What does it mean for a set to be open inside another set? I am taking an undergraduate analysis course, and last week we began to deal with connectedness. Before defining connectnedness, our instructor gave us an alterative definition of an open set. This is the definition:
Let ${U\subset S\subseteq \mathbb{R}^n}$. ${U}$ is open in ${S}$ if ${U = S\cap V}$, for some ${V}$ open in ${\mathbb{R}^n}$.
I don't understand for what it means for the set ${U}$ to be open in ${S}$, as opposed to it being open in ${\mathbb{R}^n}$. I'm trying to correlate this with the definition of an open set as given in Mathematical Analysis by Apostol, which is that a set ${A \subseteq \mathbb{R}^n}$ is open if ${\forall}$ ${x \in A}$, ${\exists}$ ${\epsilon > 0}$ ${|}$ ${B_\epsilon(x) \subseteq A}$. 
Does it even make sense to correlate the two? Or is openness inside a set different from openness in general, and this new definition should be accepted as gospel? 
 A: The general problem is this: You have a set $X$ (in your case, $\mathbb R^n$), and you've defined a topology on that set, which essentially means, you've defined what it means for a set to be open in $X$ ($\mathbb R^n$). Note that a topology is always defined over some specific set (one of the rules is, the set itself is always open).
Now consider a subset $S$. You want to do topology on that subset, so you need to say what are the open sets on this subset.
Now, the obvious idea would be that a set is open in $S$ iff it is open in $X$. Unfortunately, this only works if $S$ happens to be open in $X$, but you want to do topology also on other subsets. For example, you might consider a straight line (a copy of $\mathbb R$ in $\mathbb R^n$; indeed, in that case you want the topology to be exactly the usual topology of $\mathbb R$, so all the results on $\mathbb R$ that you know are still valid.
But if just taking the open sets as is doesn't always work, what can we do then?
Well, if the open sets don't fit, we just make them to fit. What we do is to just cut away those parts of the open sets $V$ in $X$ ($\mathbb R^n$) that are outside $S$ (that's exactly what $S \cap V$ does), and declare the resulting sets the open sets of $S$. And it turns out that this works perfecly:


*

*It always gives a valid topology, no matter which subset $S$ we consider.
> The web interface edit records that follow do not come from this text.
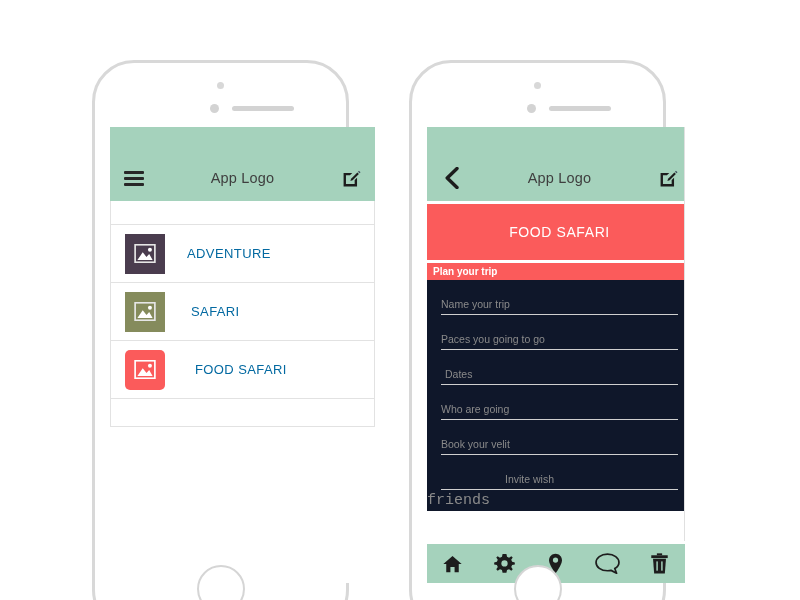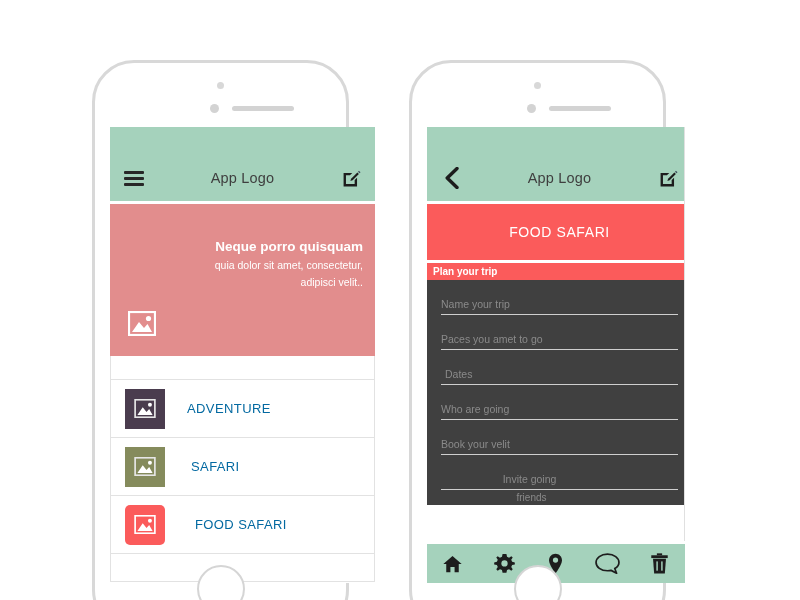--- a/index.html
+++ b/index.html
@@ -330,20 +330,6 @@
         </div>
       </div>
 
-      <div class="hero">
-        <div class="hero-text">
-          <div class="hero-title">Neque porro quisquam</div>
-          <div class="hero-sub">quia dolor sit amet, consectetur,</div>
-          <div class="hero-sub">adipisci velit..</div>
-        </div>
-        <div class="hero-thumb">
-          <svg width="28" height="25" viewBox="0 0 28 25">
-            <rect x="1" y="1" width="26" height="23" fill="none" stroke="#ffffff" stroke-width="2.2"></rect>
-            <circle cx="20.5" cy="7.5" r="2.6" fill="#ffffff"></circle>
-            <path d="M4 21 L11 11 L16 17 L19.5 13 L24 21 Z" fill="#ffffff"></path>
-          </svg>
-        </div>
-      </div>
 
       <div class="list-gap"></div>
 

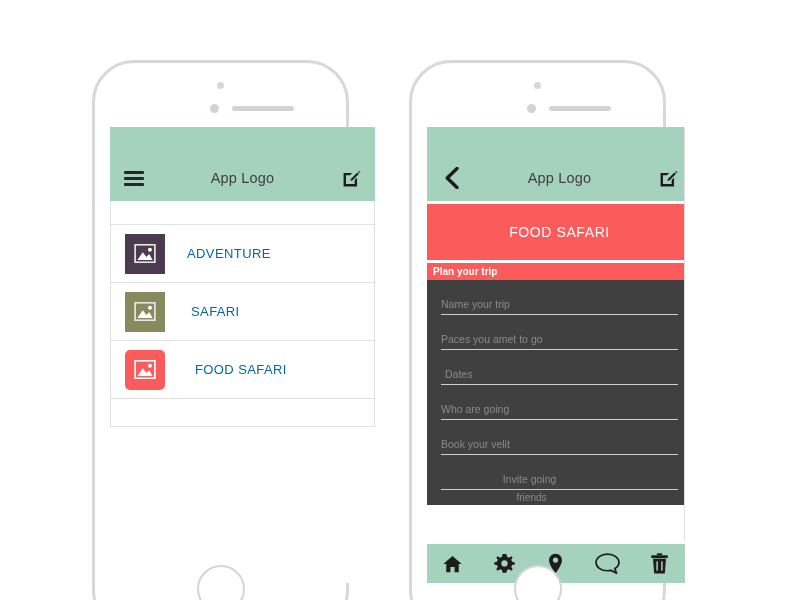--- a/index.html
+++ b/index.html
@@ -230,7 +230,7 @@
     box-sizing: border-box;
   }
   .form {
-    background: #404040;
+    background: #0f172a;
   }
   .field {
     height: 35px;

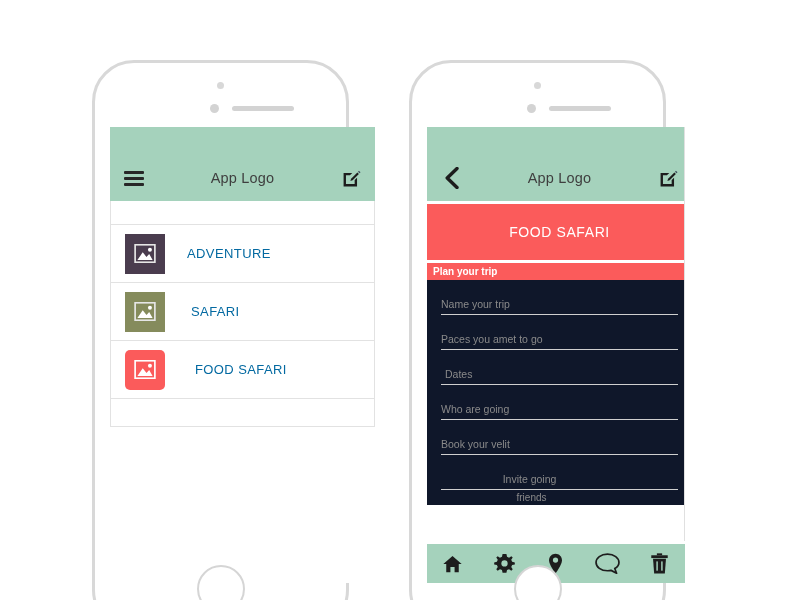--- a/index.html
+++ b/index.html
@@ -407,7 +407,7 @@
           <div class="field-label">Name your trip</div>
         </div>
         <div class="field">
-          <div class="field-label">Paces you amet to go</div>
+          <div class="field-label">Paces you going to go</div>
         </div>
         <div class="field pad-sm">
           <div class="field-label">Dates</div>

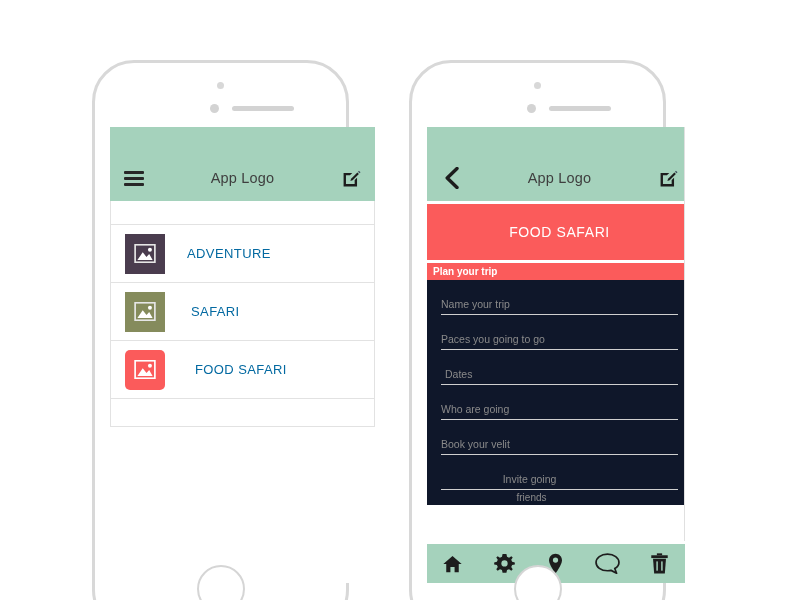--- a/index.html
+++ b/index.html
@@ -419,7 +419,7 @@
           <div class="field-label">Book your velit</div>
         </div>
         <div class="field two-line">
-          <div class="field-label centered">Invite going</div>
+          <div class="field-label centered">Invite wish</div>
         </div>
         <div class="overflow-line">friends</div>
       </div>

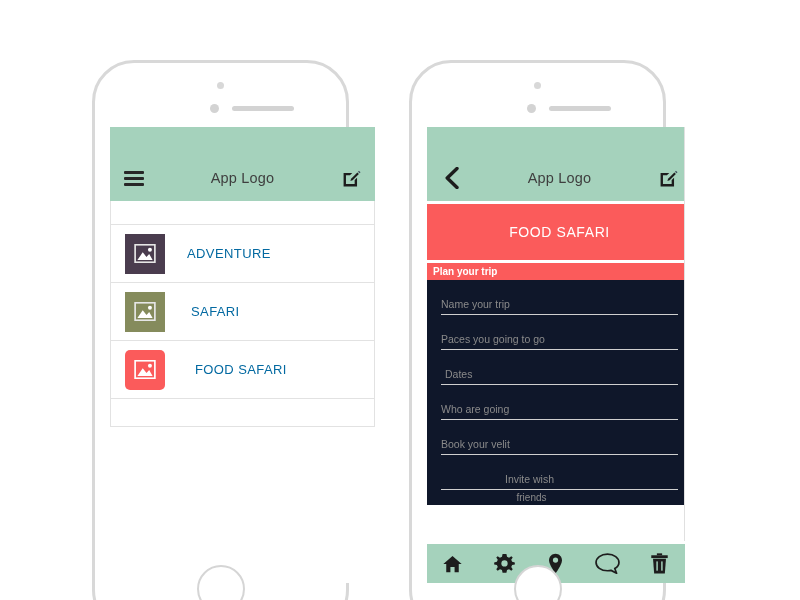--- a/index.html
+++ b/index.html
@@ -259,12 +259,12 @@
     box-sizing: border-box;
   }
   .overflow-line {
-    font-size: 10px;
+    font-size: 15px;
     color: #8a8a8a;
-    text-align: center;
     padding-right: 56px;
     margin-top: 2px;
     line-height: 1.25;
+    font-family: Liberation Mono, monospace;
   }
 
   .tabbar {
*Open sets in $X$ that already happen to be subsets of $S$ are still open as subsets of $S$.

*If $S$ happens to be open in $X$, we get the very same result as the first idea.

*If $X$ is a metric space (like $\mathbb R^n$) with the topology defined by its metric, then you get the same topology this way as you get when you first restrict the metric to $S$ (making $S$ a metric space in its own right), and then use that metric to define the topology of $S$. Note that this includes, but is not limited to, the example of straight lines in $\mathbb R^n$.
A: That's not an "alternative" definition of open set. It's the definition of the so-called subspace topology. It is the best way to define a topology (i.e. which sets are considered open) on $S$ which agrees with the topology of $\Bbb R^n$.
For instance, in $S=[0,1]\subseteq \Bbb R$ (where $\Bbb R$ has the standard topology), we have that $[0,\frac12)$ is considered open, because you can write it as the intersection between $S$ and some open interval, like $(-1,\frac12)$. Of course, something like $(\frac13,\frac23)$ is also open in $S$.
And yes, it makes some sense to correlate the two. A subset $U\subseteq S$ is open iff for any $s\in S$ there is an $\epsilon$ such that $B_\epsilon(s)\cap S\subseteq U$. Or you could consider $S$ as a metric space in its own right (with the metric inherited from $\Bbb R^n$), and in that case you can actually remove the "${}\cap S$" from the above (because the interpretation of $B$ changes), and it will truly look exactly the way your used to.